Ofegando pelo pânico, voltei a olhar pela janela. Suzie estava agora se encaminhando para a traseira do carro, e eu tive de me virar para ver quando ela se encostou na janela de um cliente que acabava de chegar. Ela sequer reparou que havia alguma coisa errada comigo. Ou não se importava de verdade.
Éramos amigas, pelo menos eu considerava, só que jamais soubemos muito sobre a outra. Era um tipo de parceria que funcionava, que nos protegia, mas não havia lealdade de verdade. E Suzie entrou no carro do seu cliente e partiu para o seu programa da noite. Enquanto eu fiquei presa com dois malucos num carro luxuoso.
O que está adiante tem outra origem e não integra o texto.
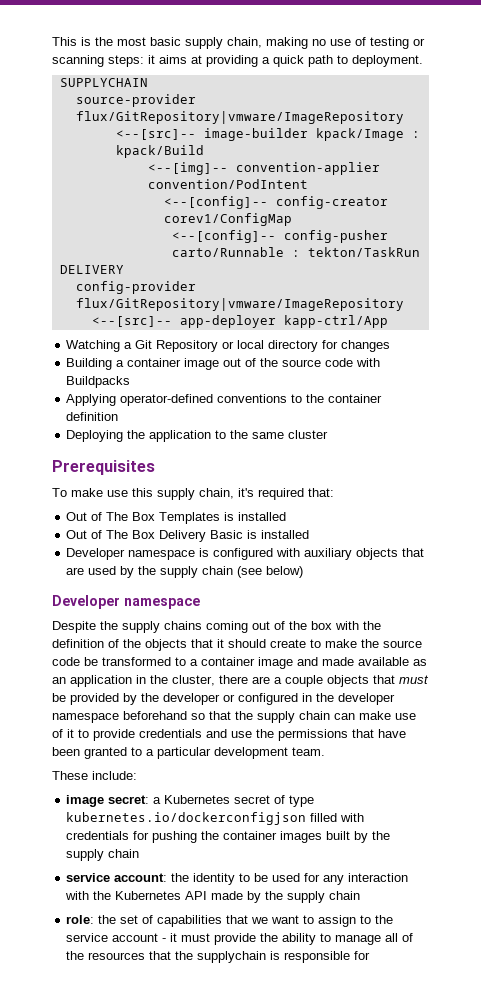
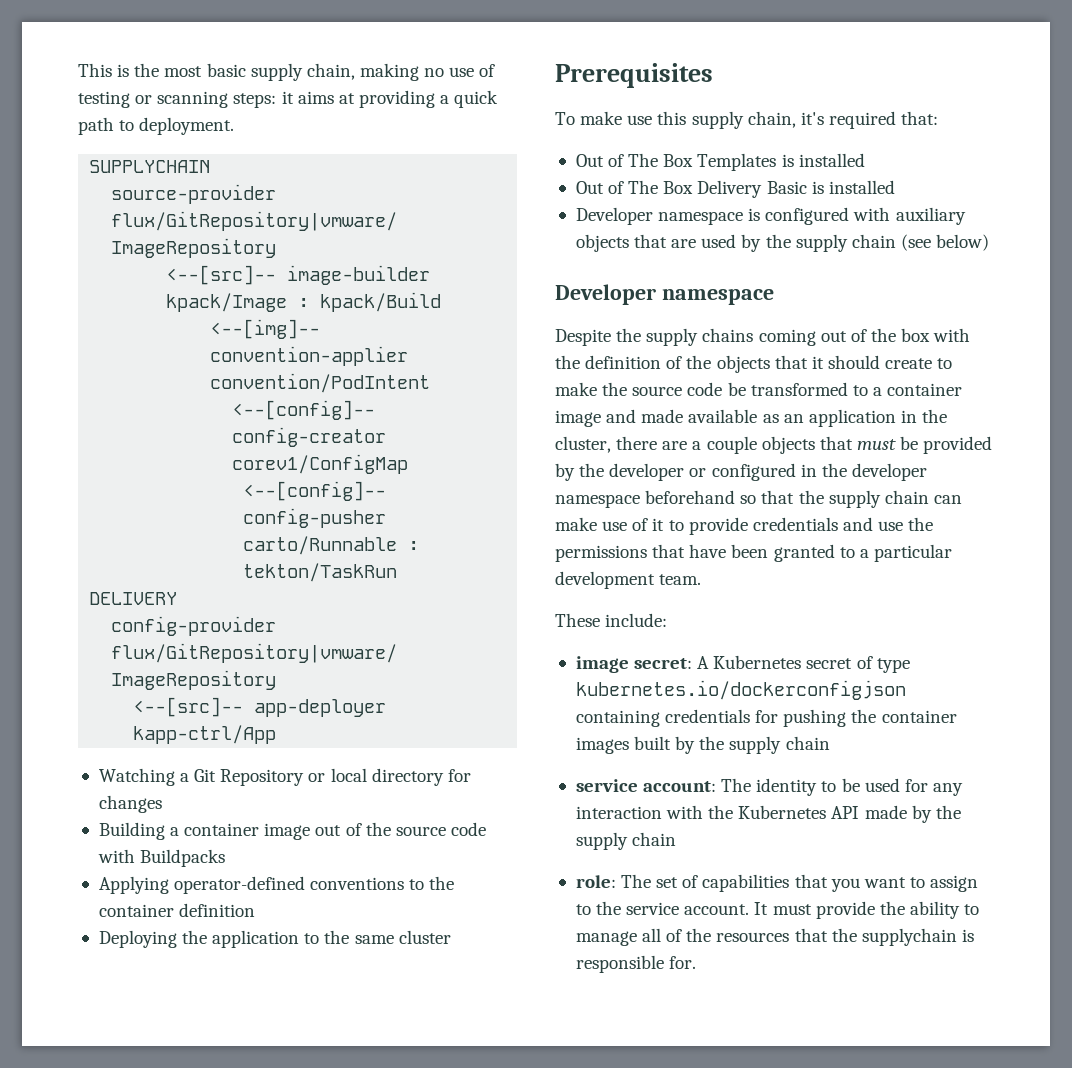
- image secret: a Kubernetes secret of type kubernetes.io/dockerconfigjson filled with credentials for pushing the container images built by the supply chain
+ image secret: A Kubernetes secret of type kubernetes.io/dockerconfigjson containing credentials for pushing the container images built by the supply chain
- service account: the identity to be used for any interaction with the Kubernetes API made by the supply chain
+ service account: The identity to be used for any interaction with the Kubernetes API made by the supply chain
- role: the set of capabilities that we want to assign to the service account - it must provide the ability to manage all of the resources that the supplychain is responsible for
+ role: The set of capabilities that you want to assign to the service account. It must provide the ability to manage all of the resources that the supplychain is responsible for.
Tudo bem, eu não podia ser hipócrita. Houve uma época em que tudo o que eu sonhava era de ter um príncipe encantado para me tirar daquela vida miserável. Não era atoa que meu conto de fadas favorito fosse a Cinderella. Porém, nunca tive aquela sorte.
Desde pequena aprendi que o mundo era cruel, na adolescência isso se confirmou, e depois de adulta, foi só ladeira abaixo. Eu ainda tinha alguns sonhos idiotas de algum dia não me preocupar com as contas, de ter algo de boa qualidade para vestir, um prato de comida sempre quente, e preocupações bobas sobre a previsão do tempo ou qual seria o melhor destino para uma próxima viagem. Só que nada daquilo estava acompanhado com um homem me tendo em suas mãos para todo o sempre.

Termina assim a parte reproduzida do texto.